From the first line to the last, set down the material exactly, leaving out its pictures.

PROVIDED INFORMATION =
--
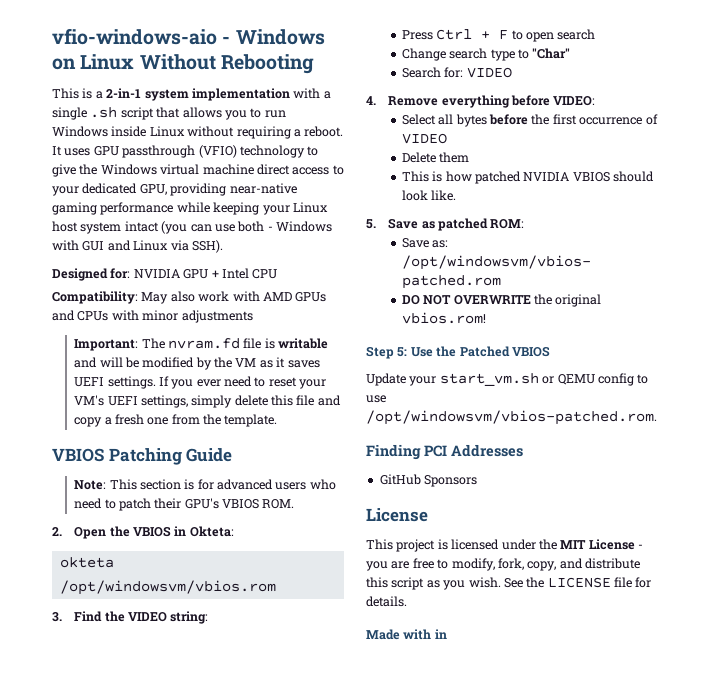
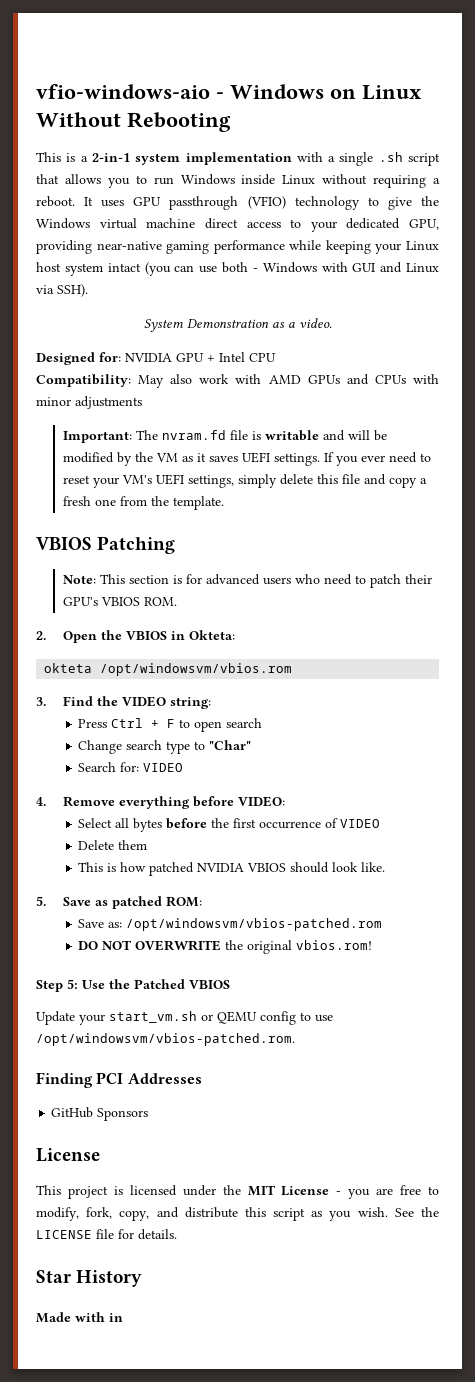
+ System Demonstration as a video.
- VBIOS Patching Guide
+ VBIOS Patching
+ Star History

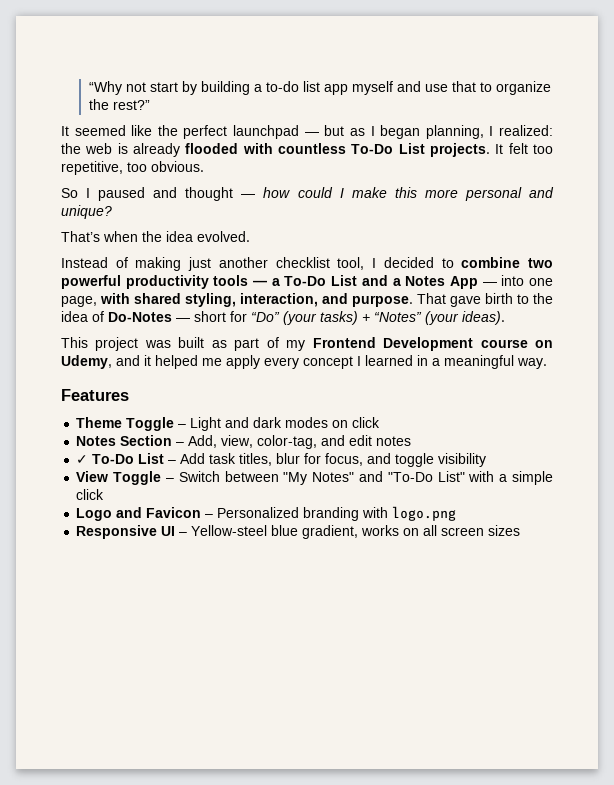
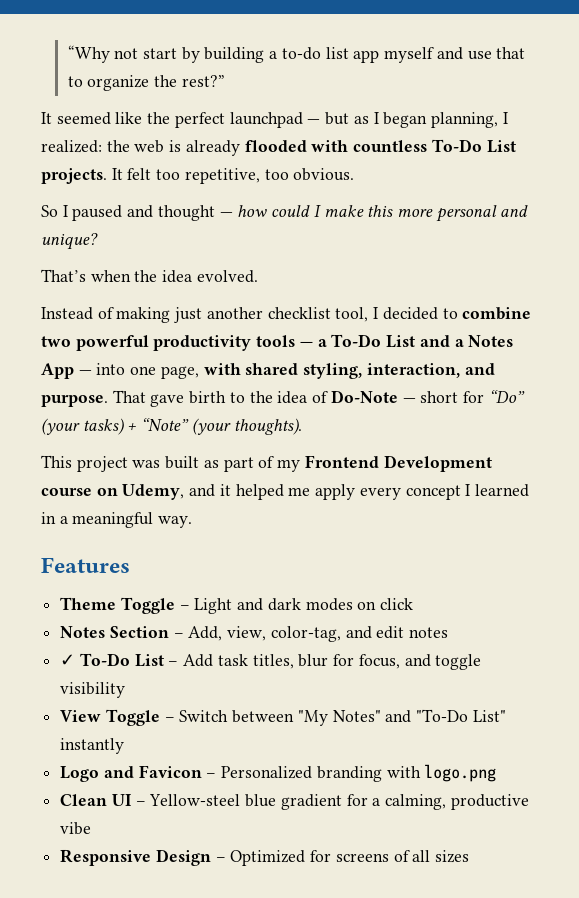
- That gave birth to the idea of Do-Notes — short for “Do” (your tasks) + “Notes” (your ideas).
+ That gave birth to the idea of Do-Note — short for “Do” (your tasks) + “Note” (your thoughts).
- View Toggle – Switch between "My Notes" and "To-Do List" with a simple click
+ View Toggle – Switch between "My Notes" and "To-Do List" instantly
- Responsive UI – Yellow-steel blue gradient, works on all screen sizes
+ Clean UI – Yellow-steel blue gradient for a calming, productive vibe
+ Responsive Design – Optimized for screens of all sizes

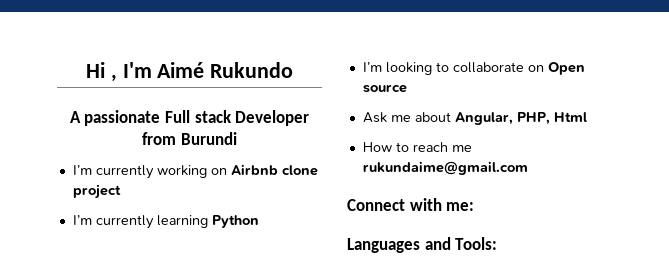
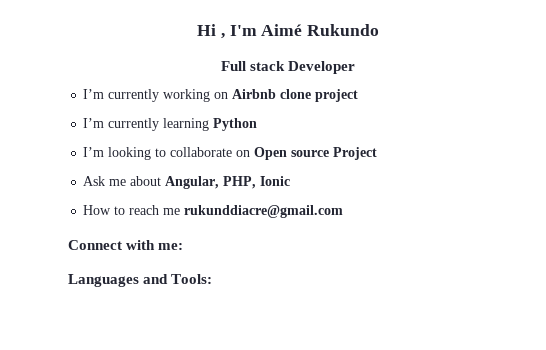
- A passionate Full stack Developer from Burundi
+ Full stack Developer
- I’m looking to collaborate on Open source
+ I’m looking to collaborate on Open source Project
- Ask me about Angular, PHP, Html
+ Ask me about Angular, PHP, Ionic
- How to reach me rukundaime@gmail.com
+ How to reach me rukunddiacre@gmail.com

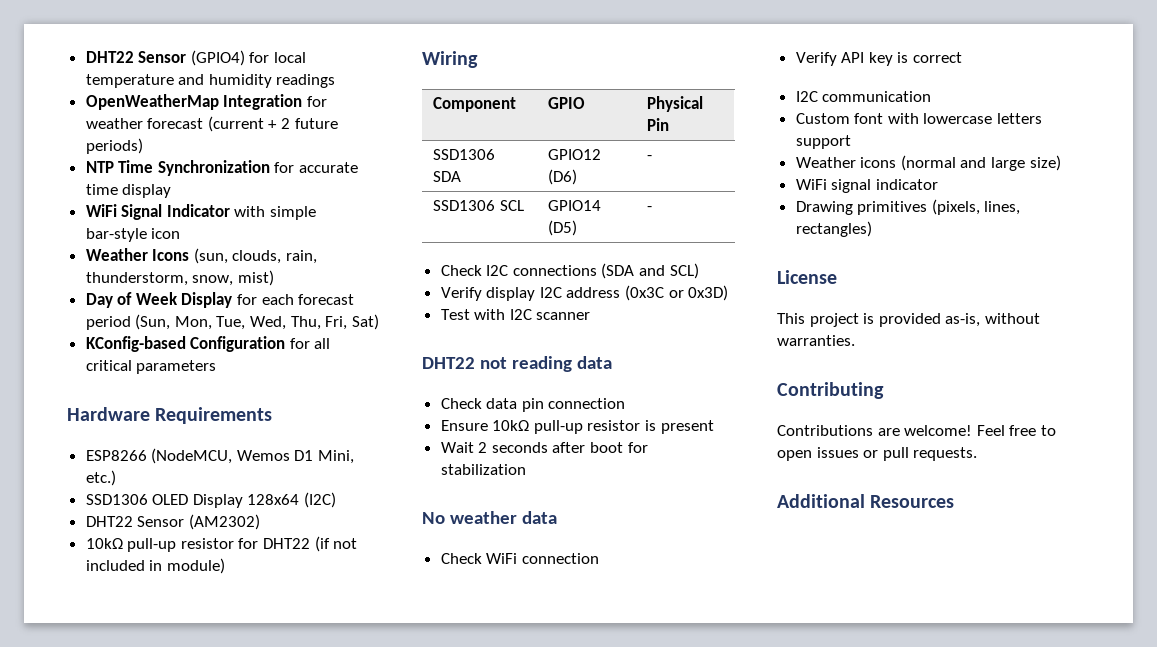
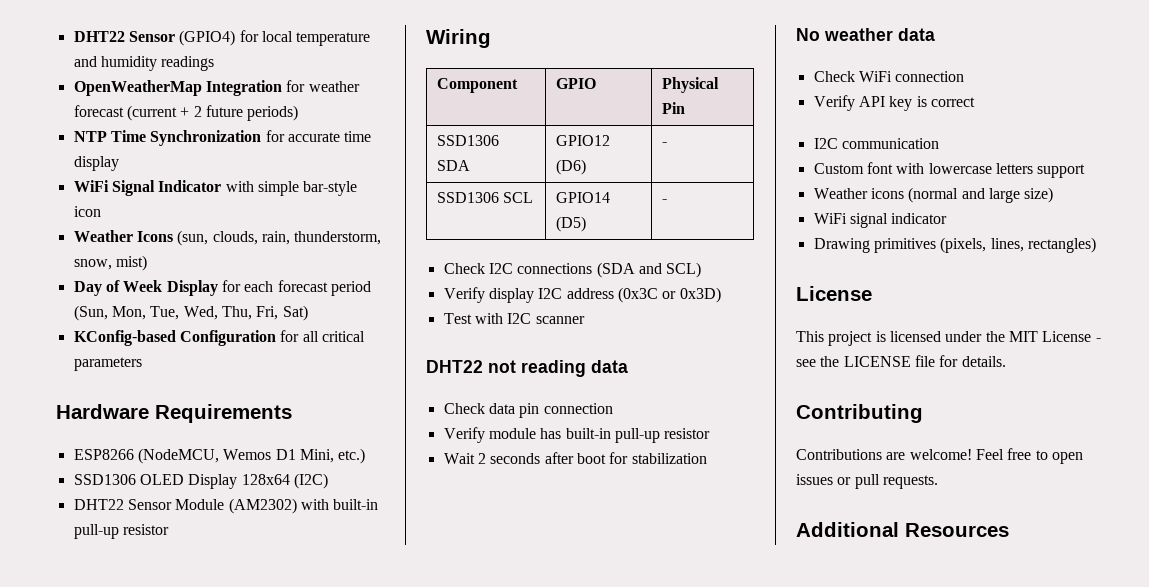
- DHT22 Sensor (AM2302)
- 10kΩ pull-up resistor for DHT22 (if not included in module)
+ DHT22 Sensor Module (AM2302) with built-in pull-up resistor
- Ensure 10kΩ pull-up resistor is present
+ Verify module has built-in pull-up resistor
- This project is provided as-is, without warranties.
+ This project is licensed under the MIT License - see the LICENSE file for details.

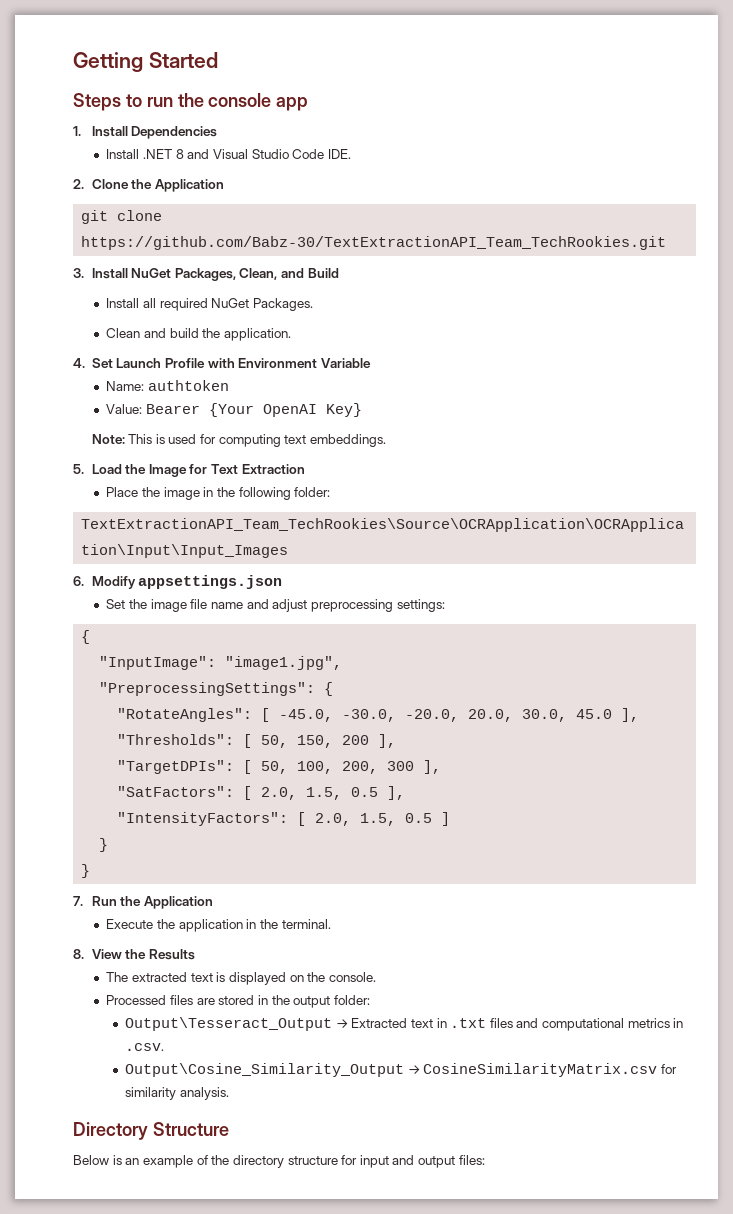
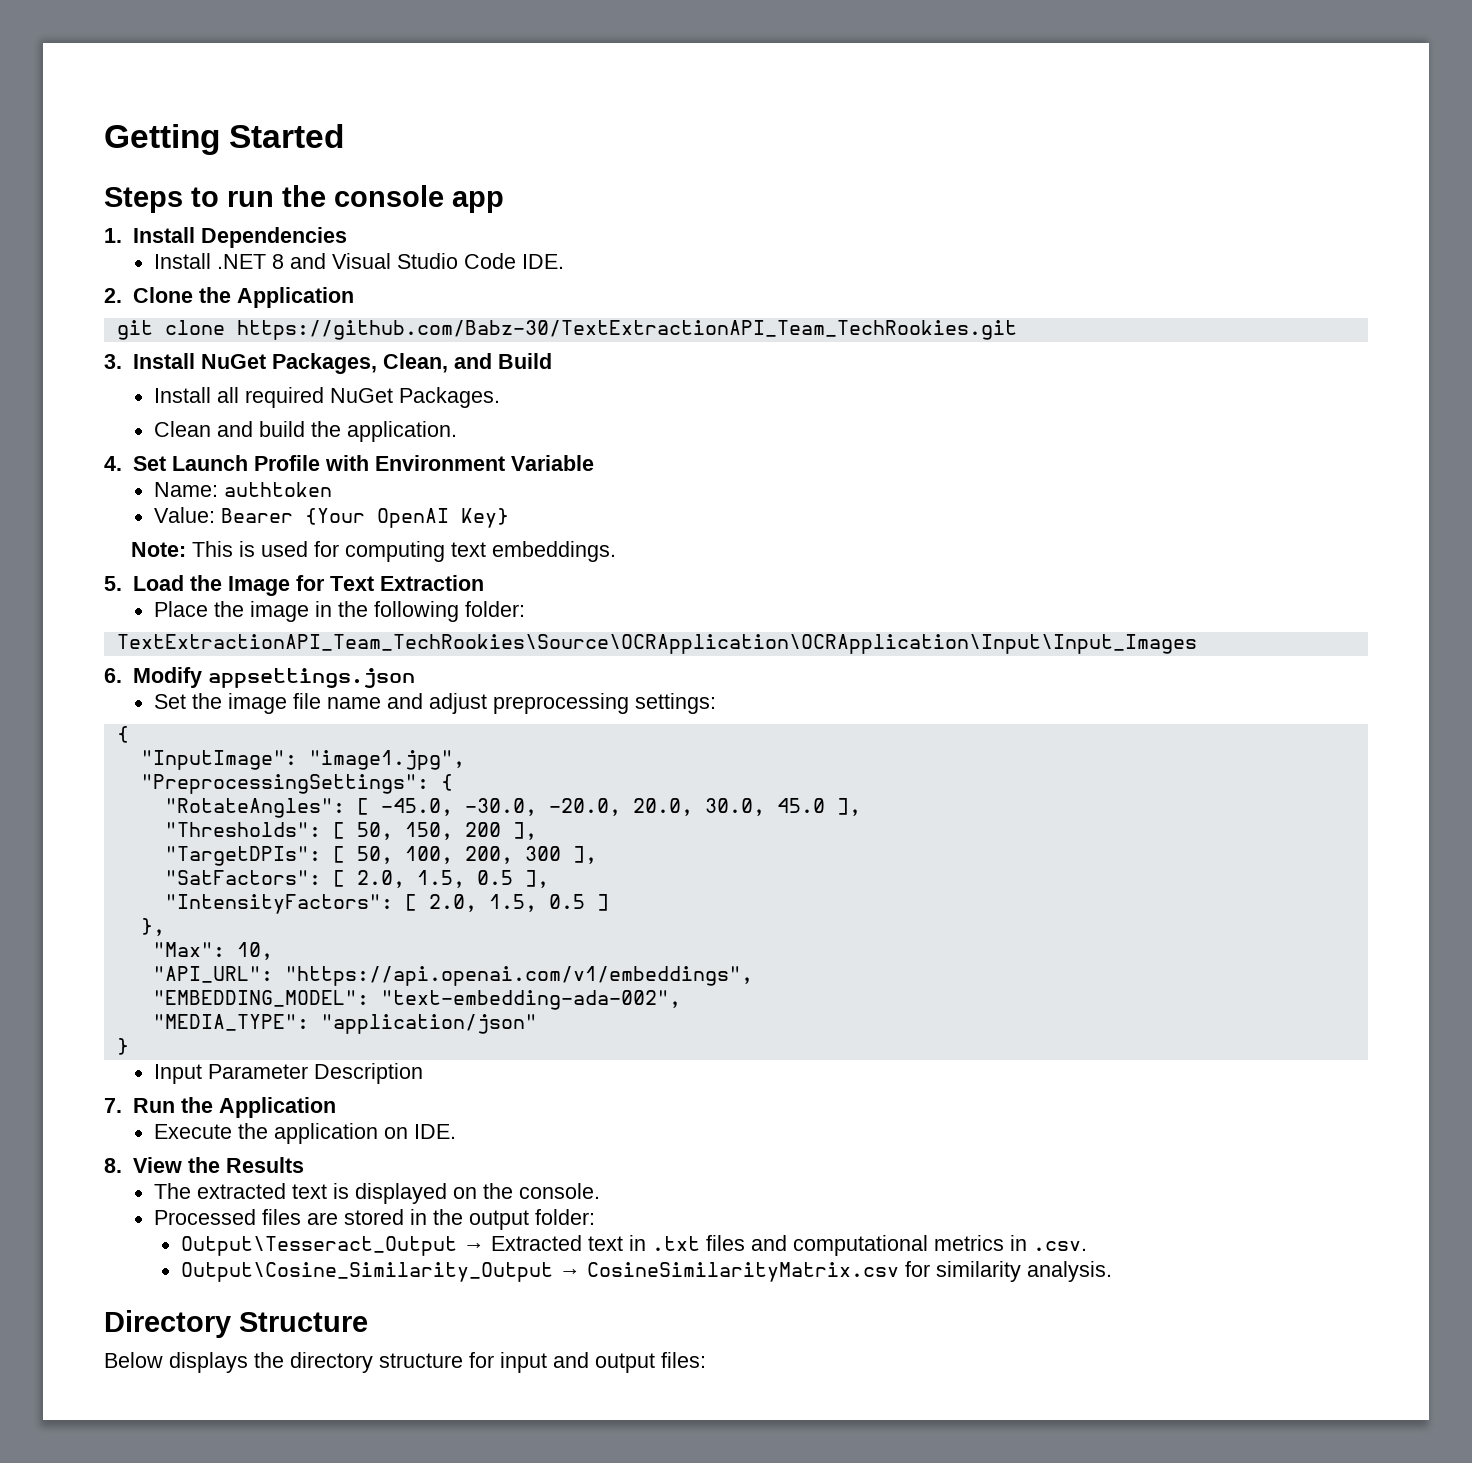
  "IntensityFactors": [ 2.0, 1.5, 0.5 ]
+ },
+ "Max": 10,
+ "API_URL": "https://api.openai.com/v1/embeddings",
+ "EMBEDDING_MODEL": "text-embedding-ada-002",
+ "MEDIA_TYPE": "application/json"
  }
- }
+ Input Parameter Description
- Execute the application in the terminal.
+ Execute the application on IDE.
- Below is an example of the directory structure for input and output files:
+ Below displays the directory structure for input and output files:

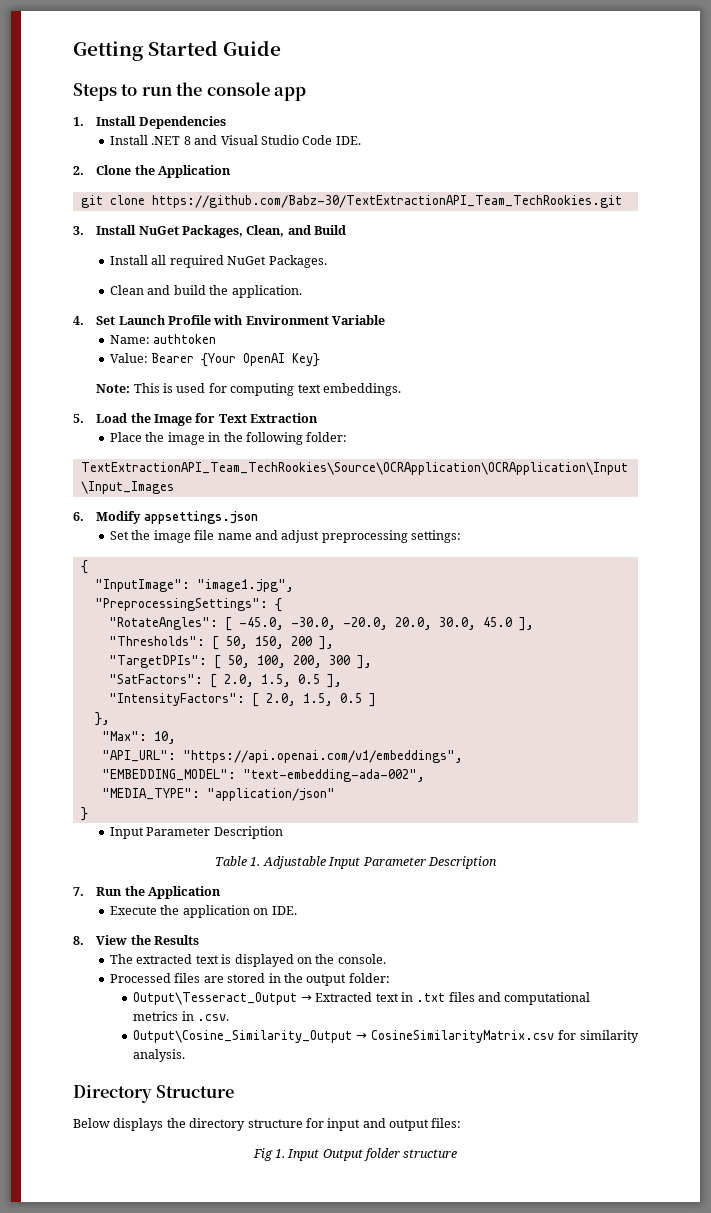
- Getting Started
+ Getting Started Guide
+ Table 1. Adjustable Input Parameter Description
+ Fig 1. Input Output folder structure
--
ANSWER TO THE EXERCISE =
+ System Demonstration as a video.
- VBIOS Patching Guide
+ VBIOS Patching
+ Star History

- That gave birth to the idea of Do-Notes — short for “Do” (your tasks) + “Notes” (your ideas).
+ That gave birth to the idea of Do-Note — short for “Do” (your tasks) + “Note” (your thoughts).
- View Toggle – Switch between "My Notes" and "To-Do List" with a simple click
+ View Toggle – Switch between "My Notes" and "To-Do List" instantly
- Responsive UI – Yellow-steel blue gradient, works on all screen sizes
+ Clean UI – Yellow-steel blue gradient for a calming, productive vibe
+ Responsive Design – Optimized for screens of all sizes

- A passionate Full stack Developer from Burundi
+ Full stack Developer
- I’m looking to collaborate on Open source
+ I’m looking to collaborate on Open source Project
- Ask me about Angular, PHP, Html
+ Ask me about Angular, PHP, Ionic
- How to reach me rukundaime@gmail.com
+ How to reach me rukunddiacre@gmail.com

- DHT22 Sensor (AM2302)
- 10kΩ pull-up resistor for DHT22 (if not included in module)
+ DHT22 Sensor Module (AM2302) with built-in pull-up resistor
- Ensure 10kΩ pull-up resistor is present
+ Verify module has built-in pull-up resistor
- This project is provided as-is, without warranties.
+ This project is licensed under the MIT License - see the LICENSE file for details.

  "IntensityFactors": [ 2.0, 1.5, 0.5 ]
+ },
+ "Max": 10,
+ "API_URL": "https://api.openai.com/v1/embeddings",
+ "EMBEDDING_MODEL": "text-embedding-ada-002",
+ "MEDIA_TYPE": "application/json"
  }
- }
+ Input Parameter Description
- Execute the application in the terminal.
+ Execute the application on IDE.
- Below is an example of the directory structure for input and output files:
+ Below displays the directory structure for input and output files:

- Getting Started
+ Getting Started Guide
+ Table 1. Adjustable Input Parameter Description
+ Fig 1. Input Output folder structure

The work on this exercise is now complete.